Cookie Dough Ingredients
  • 1 cup unsalted butter, softened At room temperature for easier creaming.
  • 1 cup brown sugar, packed
  • 1/2 cup granulated sugar
  • 2 teaspoons pure vanilla extract
  • 2 large eggs Room temperature.
  • 2 3/4 cups all-purpose flour
  • 1 teaspoon baking soda
  • 1 teaspoon sea salt Plus extra for topping.
  • 2 cups semi-sweet chocolate chips Consider mixing with dark chocolate chips for a richer flavor.

Method
 

Preparation
  1. Preheat your oven to 350°F (175°C) and line two baking sheets with parchment paper.

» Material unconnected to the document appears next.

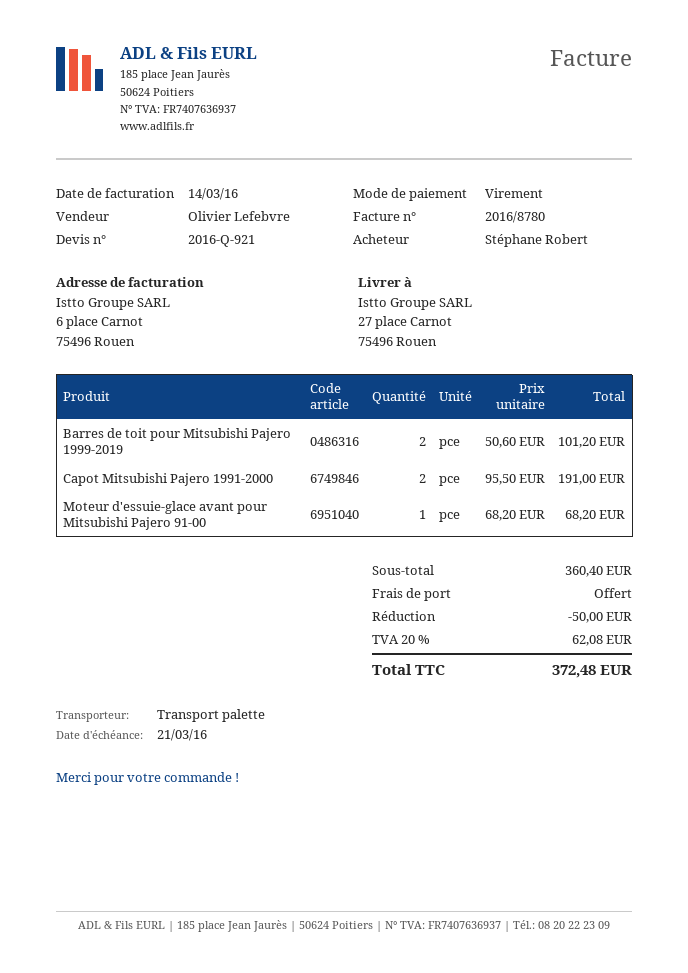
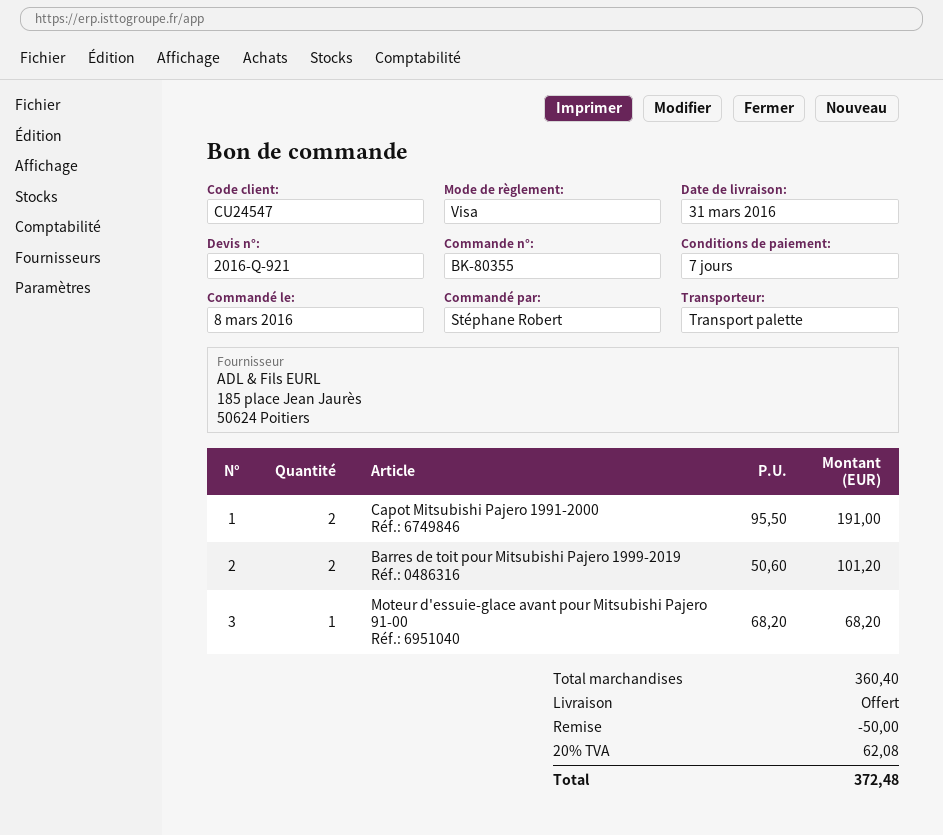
payment method: bank transfer -> Visa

  2. In a large mixing bowl, cream together the softened butter, brown sugar, and granulated sugar until light and fluffy.
  3. Add the eggs one at a time, mixing well after each addition, then stir in the vanilla extract until incorporated.

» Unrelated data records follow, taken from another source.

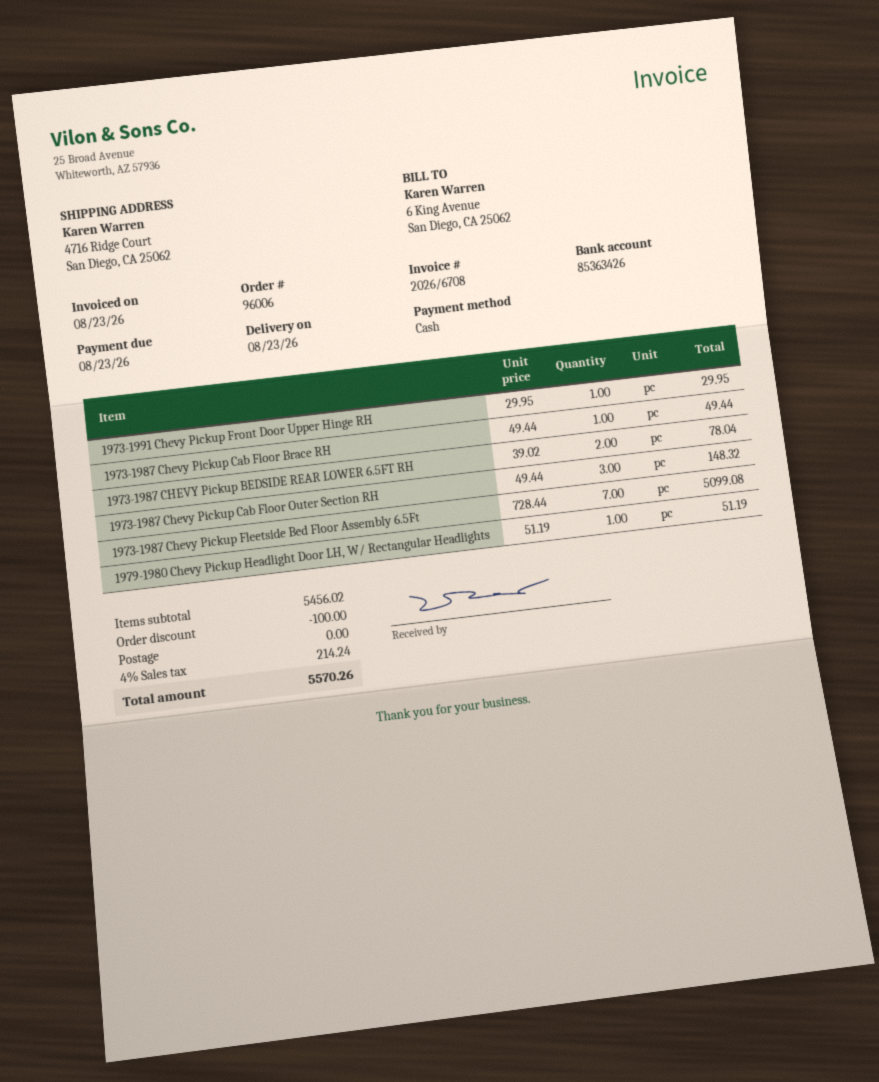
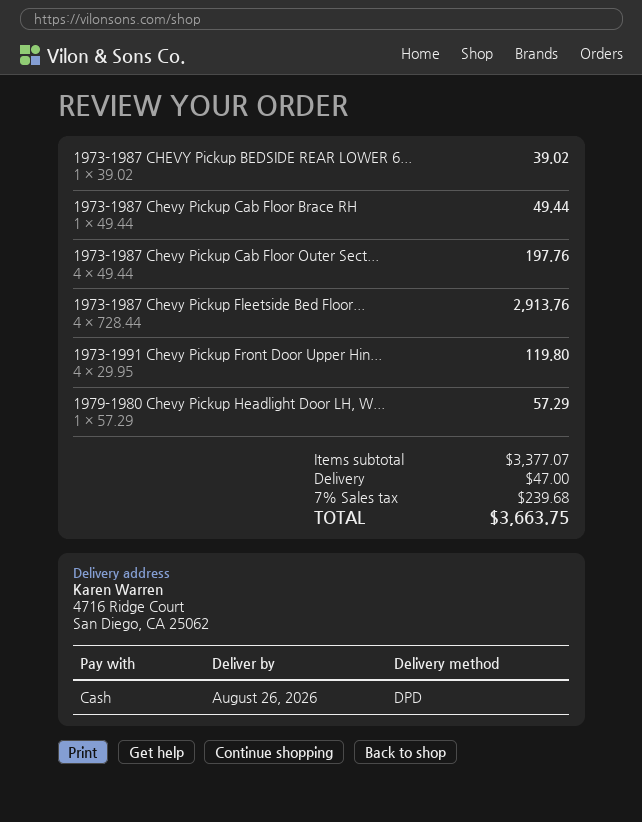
delivery date: 2026-08-23 -> 2026-08-26
1973-1991 Chevy Pickup Front Door Upper Hinge RH: 1 x 29.95 = 29.95 -> 4 x 29.95 = 119.80
1973-1987 CHEVY Pickup BEDSIDE REAR LOWER 6.5FT RH: 2 x 39.02 = 78.04 -> 1 x 39.02 = 39.02
1973-1987 Chevy Pickup Cab Floor Outer Section RH: 3 x 49.44 = 148.32 -> 4 x 49.44 = 197.76
1973-1987 Chevy Pickup Fleetside Bed Floor Assembly 6.5Ft: 7 x 728.44 = 5099.08 -> 4 x 728.44 = 2913.76
1979-1980 Chevy Pickup Headlight Door LH, W/ Rectangular Headlights: 1 x 51.19 = 51.19 -> 1 x 57.29 = 57.29
subtotal: 5456.02 -> 3377.07
discount: 100.00 -> none
shipping: 0.00 -> 47.00
tax: 4% = 214.24 -> 7% = 239.68
total: 5570.26 -> 3663.75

  4. In another bowl, whisk together the flour, baking soda, and sea salt.
  5. Gradually add the dry mixture to the wet ingredients, mixing until just combined.
  6. Gently fold in the chocolate chips until evenly distributed.

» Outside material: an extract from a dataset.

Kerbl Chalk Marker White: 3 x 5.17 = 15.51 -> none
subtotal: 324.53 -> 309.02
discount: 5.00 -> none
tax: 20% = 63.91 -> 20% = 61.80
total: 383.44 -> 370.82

  7. Drop dollops of cookie dough onto the prepared baking sheets, leaving about 2 inches between each cookie for spreading.
  8. Sprinkle a tiny pinch of sea salt on top of each cookie before baking.
Baking
  1. Bake in the preheated oven for 9-11 minutes until edges are golden and centers are soft.
  2. Allow the cookies to cool on the baking sheet for about 5 minutes before transferring them to a wire rack to cool completely.

Notes

For best results, ensure butter is at room temperature. Don't overbake for a perfect chewy center. You can freeze the dough balls for up to 3 months. Store cookies in an airtight container for up to 5 days at room temperature, or refrigerate for up to 2 weeks.